Association of Obesity-Induced Systemic Inflammation with Severity and Radiological Progression of Osteoarthropathy in Adult Patients
DOI:
https://doi.org/10.51985/Keywords:
C-reactive protein; Interleukin-6; Obesity; Osteoarthropathy; Radiographic progression; Systemic inflammationAbstract
Abstract
Objective: To determine the association of obesity-induced systemic inflammation with the severity and radiological progression of osteoarthropathy in adult patients.
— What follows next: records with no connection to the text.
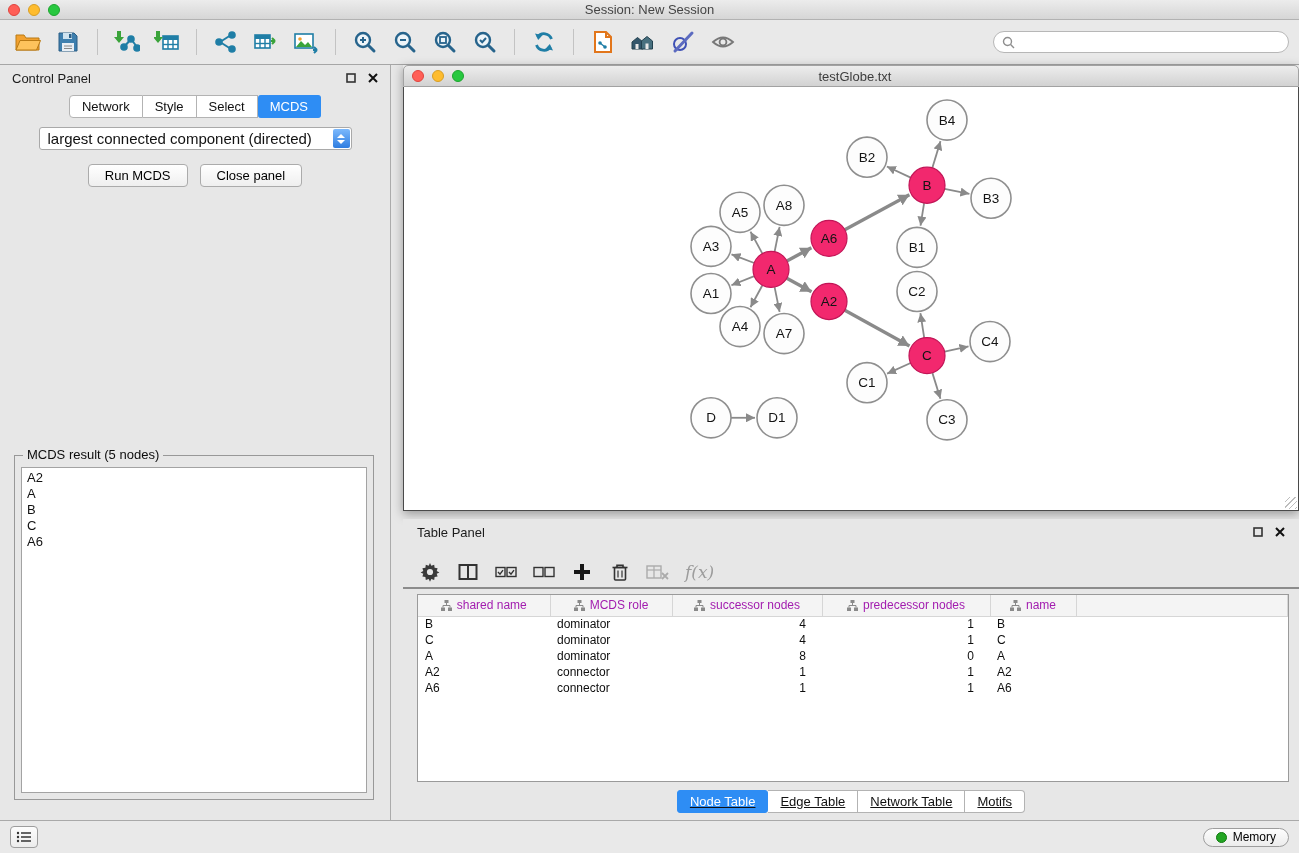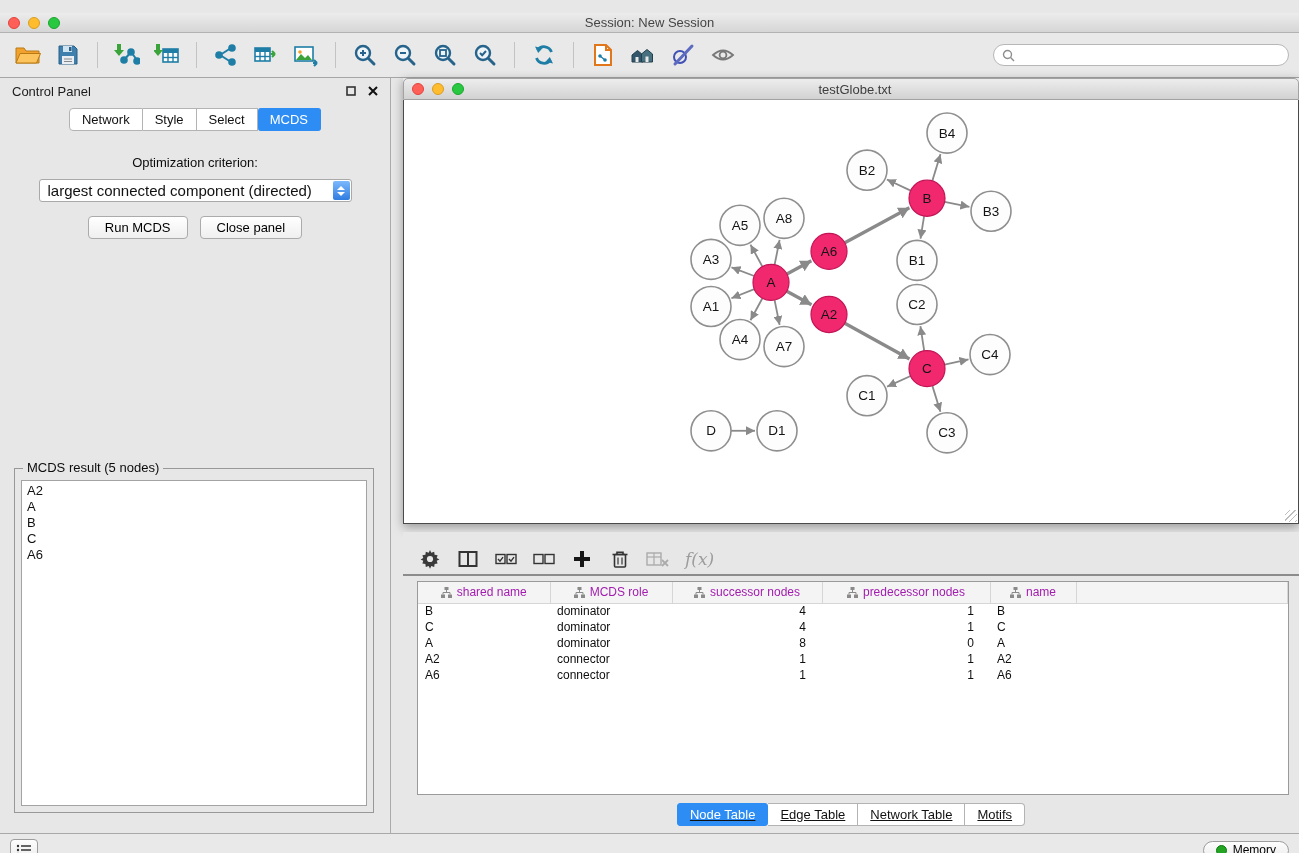"Session: New Session" .titlebar { margin-top: 13px -> none }
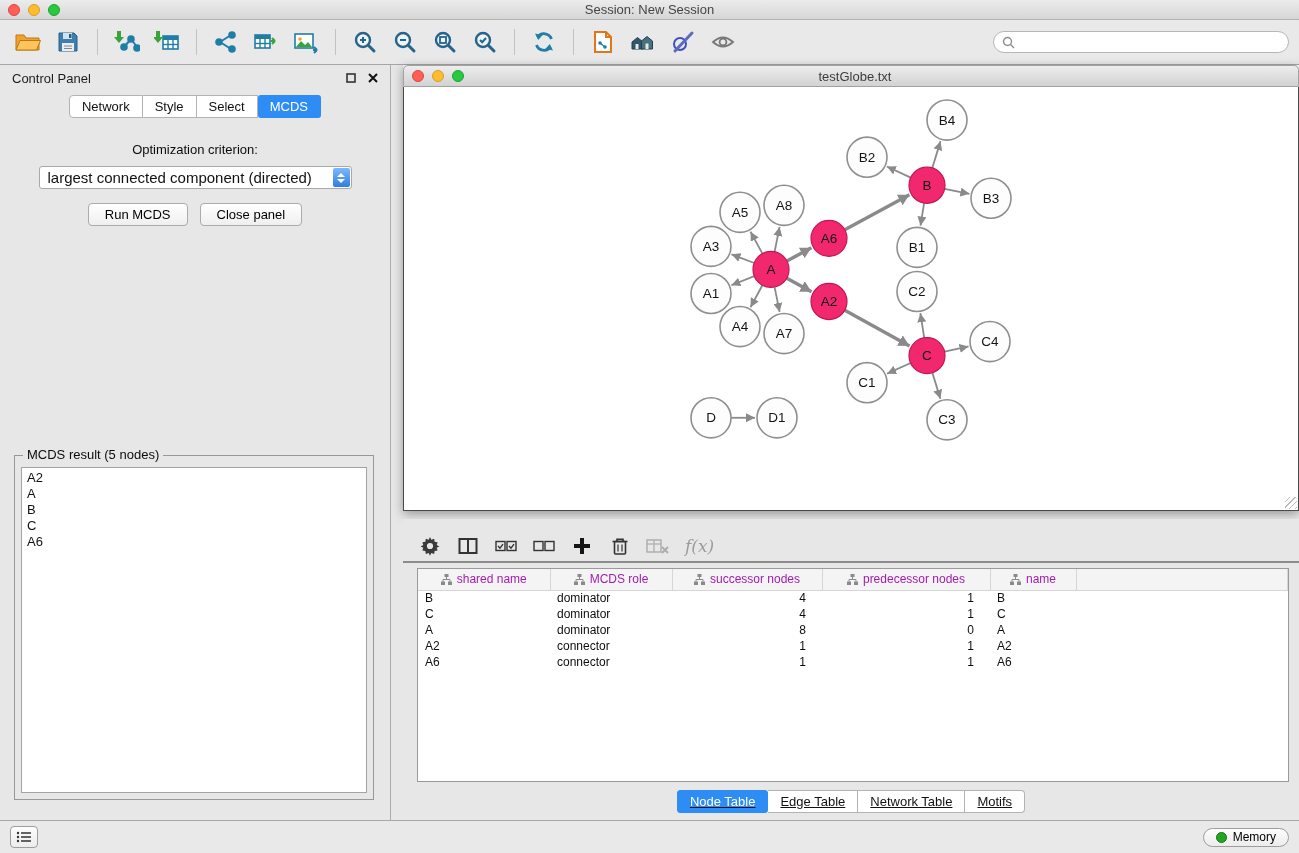"Optimization criterion:" div.opt-label { html: <div>Optimization criterion:</div> -> none }
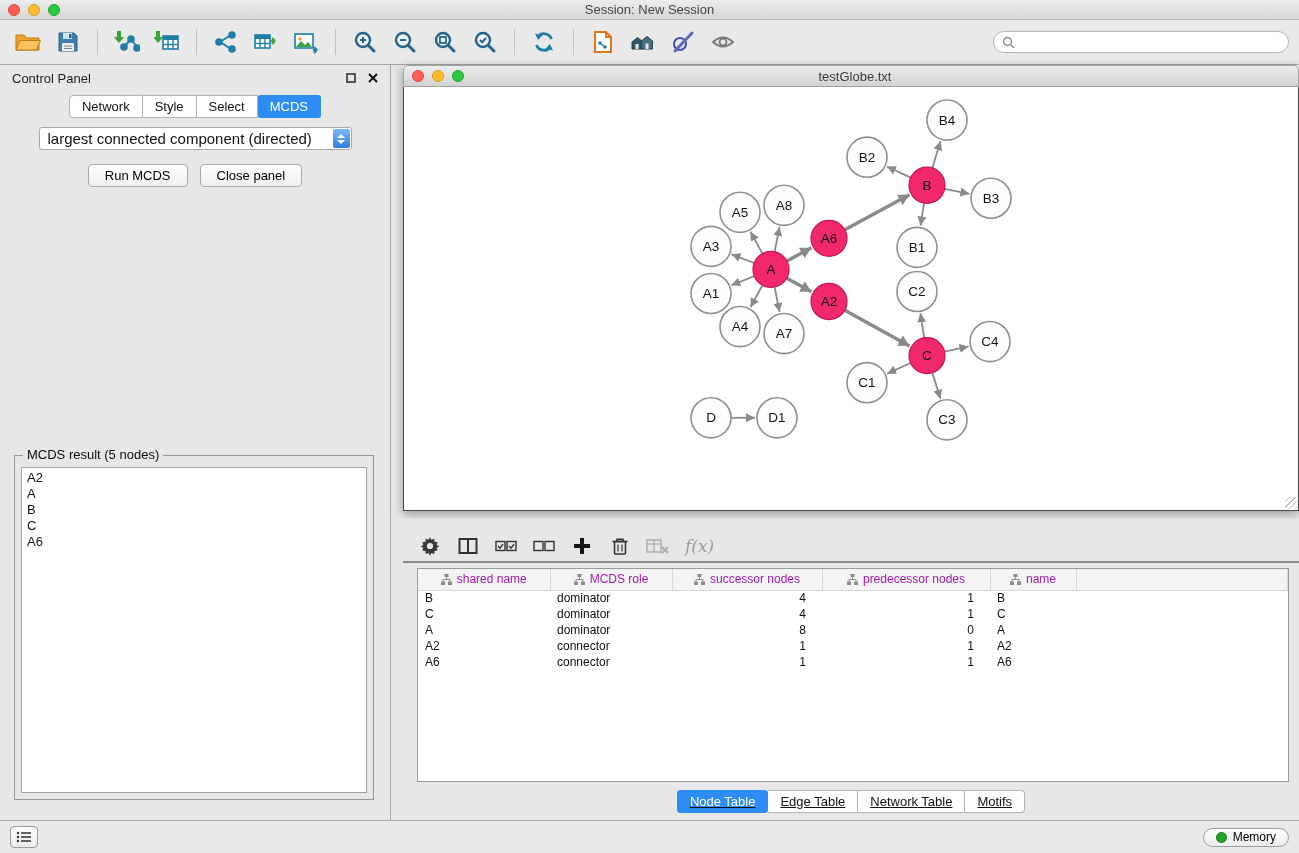"Table Panel" div.tp-header { html: none -> <div> <span>Table Panel</span> <span> <button> <svg> <rect></rect> </svg> </button> <button> <svg> <path></path> </svg> </button> </span> </div> }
Study Design and Setting: A cross-sectional analytical study was conducted at the Department of Orthopedic Surgery, Federal Government Polyclinic Postgraduate Medical Institute (PGMI), Islamabad, over two years, from August 2023 to August 2025.
Methodology: Non-probability consecutive sampling was used to enroll 387 adult participants aged 18–65 years. Anthropometric measurements were obtained, including body mass index (BMI) and waist circumference. Standard assays were used to measure laboratory parameters, including high-sensitivity C-reactive protein (hs-CRP), interleukin-6 (IL-6), erythrocyte sedimentation rate (ESR), fasting glucose, and lipid profile. The radiological severity was determined using the Kellgren–Lawrence (KL) grading system.
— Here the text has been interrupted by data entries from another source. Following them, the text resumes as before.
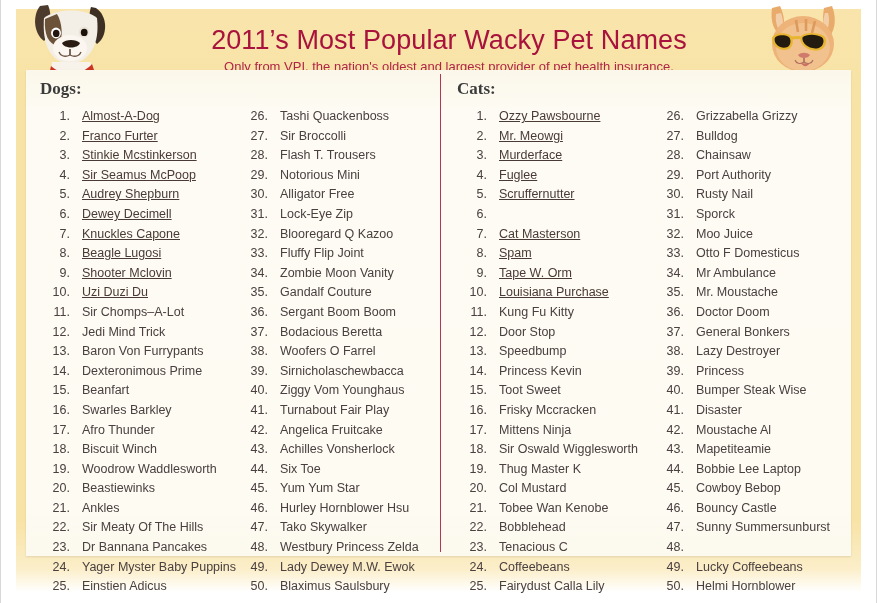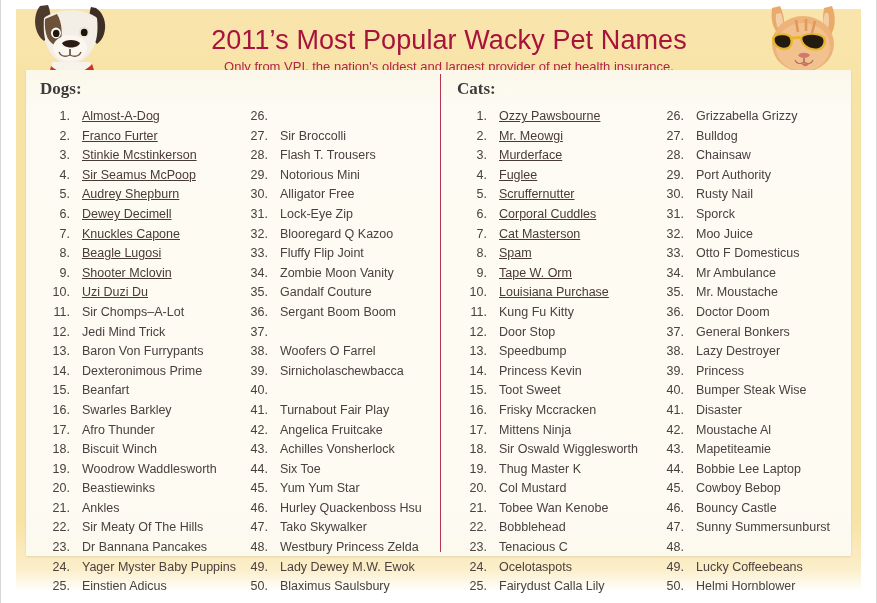"Tashi Quackenboss" span.nm { html: none -> <span>Tashi Quackenboss</span> }
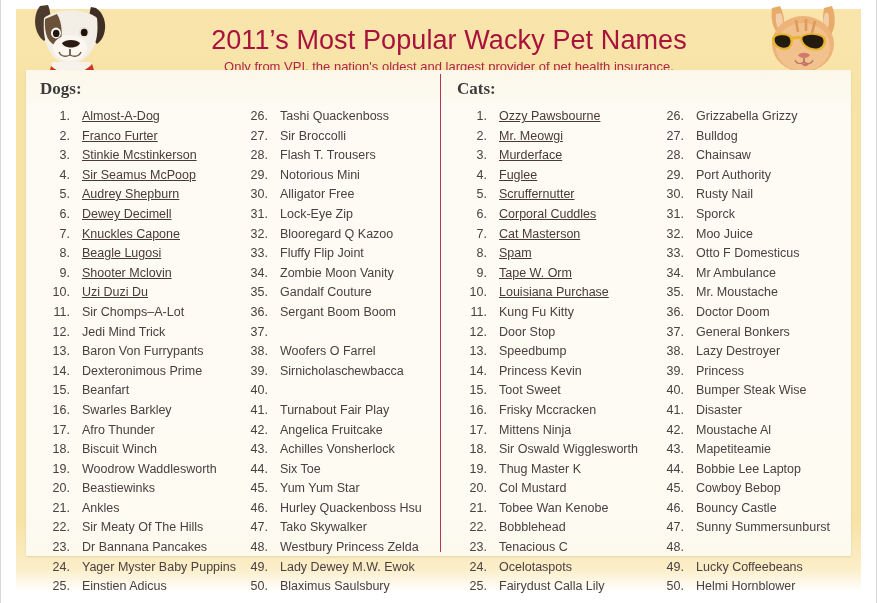"Corporal Cuddles" span.nm { html: <span>Corporal Cuddles</span> -> none }
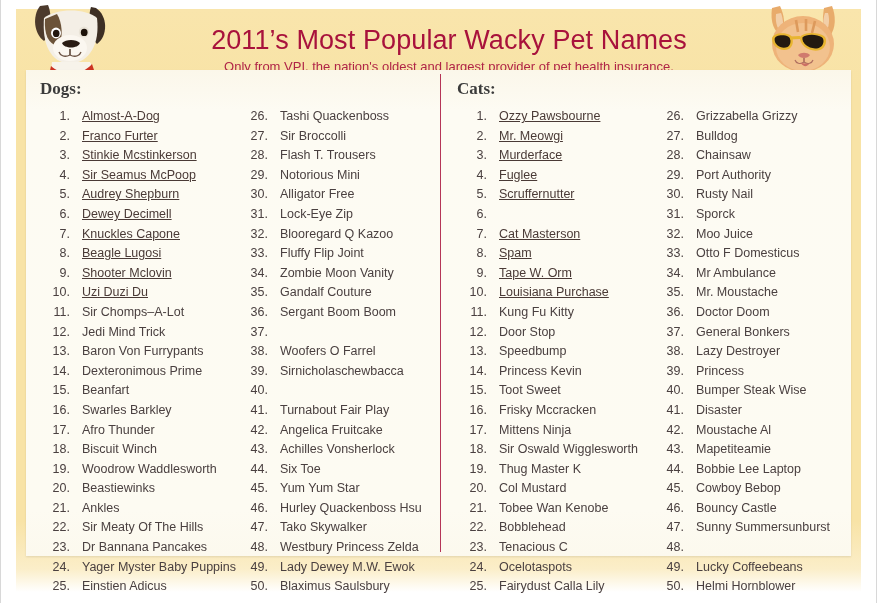"Bodacious Beretta" span.nm { html: none -> <span>Bodacious Beretta</span> }
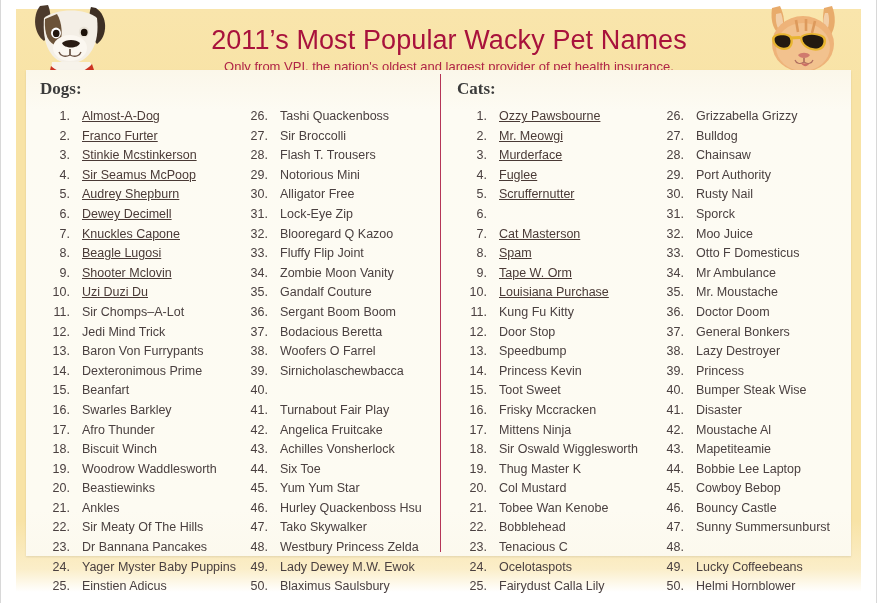"Ziggy Vom Younghaus" span.nm { html: none -> <span>Ziggy Vom Younghaus</span> }
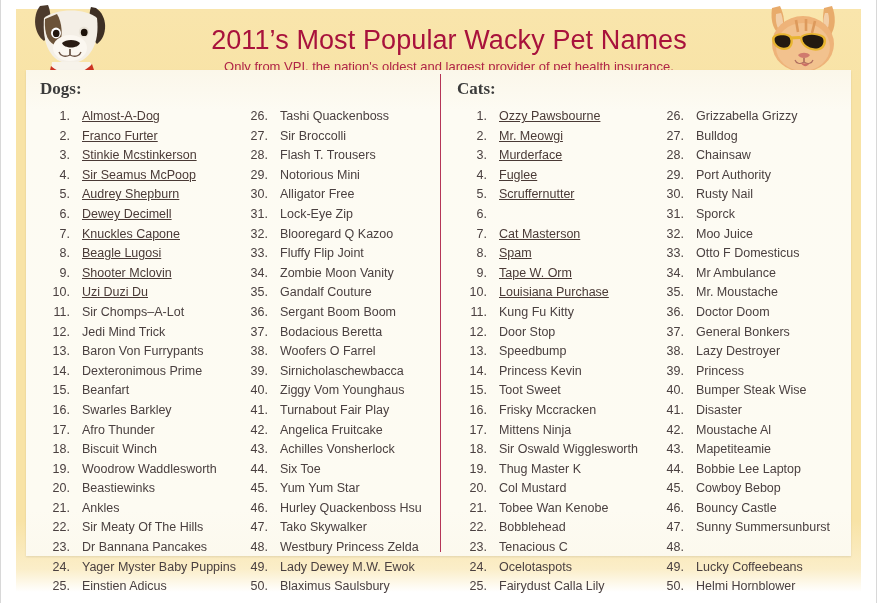"Hurley Quackenboss Hsu" span.nm { text: Quackenboss -> Hornblower }
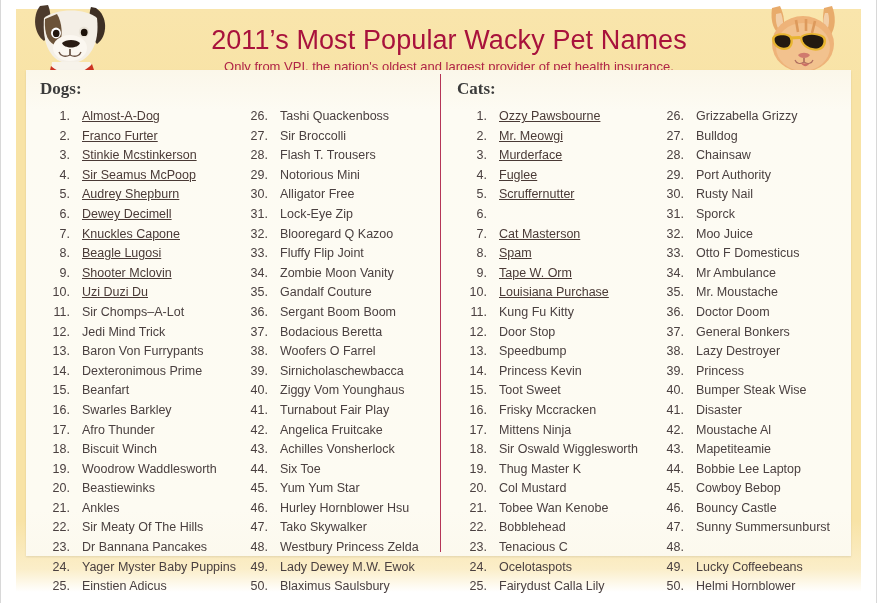"Ocelotaspots" span.nm { text: Ocelotaspots -> Coffeebeans }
Results: The mean ± standard deviation (SD) age was 51.4 ± 8.8 years. Obese participants (n = 193) had significantly higher BMI (29.6 ± 3.4 kg/m²) than non-obese participants (23.5 ± 2.8 kg/m², p < 0.001). The median (interquartile range, IQR) hs-CRP was 4.8 (3.1–6.9) mg/L in obese participants and 2.1 (1.3–3.4) mg/L in non-obese participants (p < 0.001). Severe radiographic osteoarthropathy (KL grade 3–4) occurred in 42.3% of obese participants versus 24.7% of non-obese participants (÷² = 13.91, p < 0.001).
Conclusion: These results indicate that systemic inflammation, rather than mechanical loading, leads to disease pathology. Early detection could facilitate preventive and individualized approaches for obese patients in orthopedics.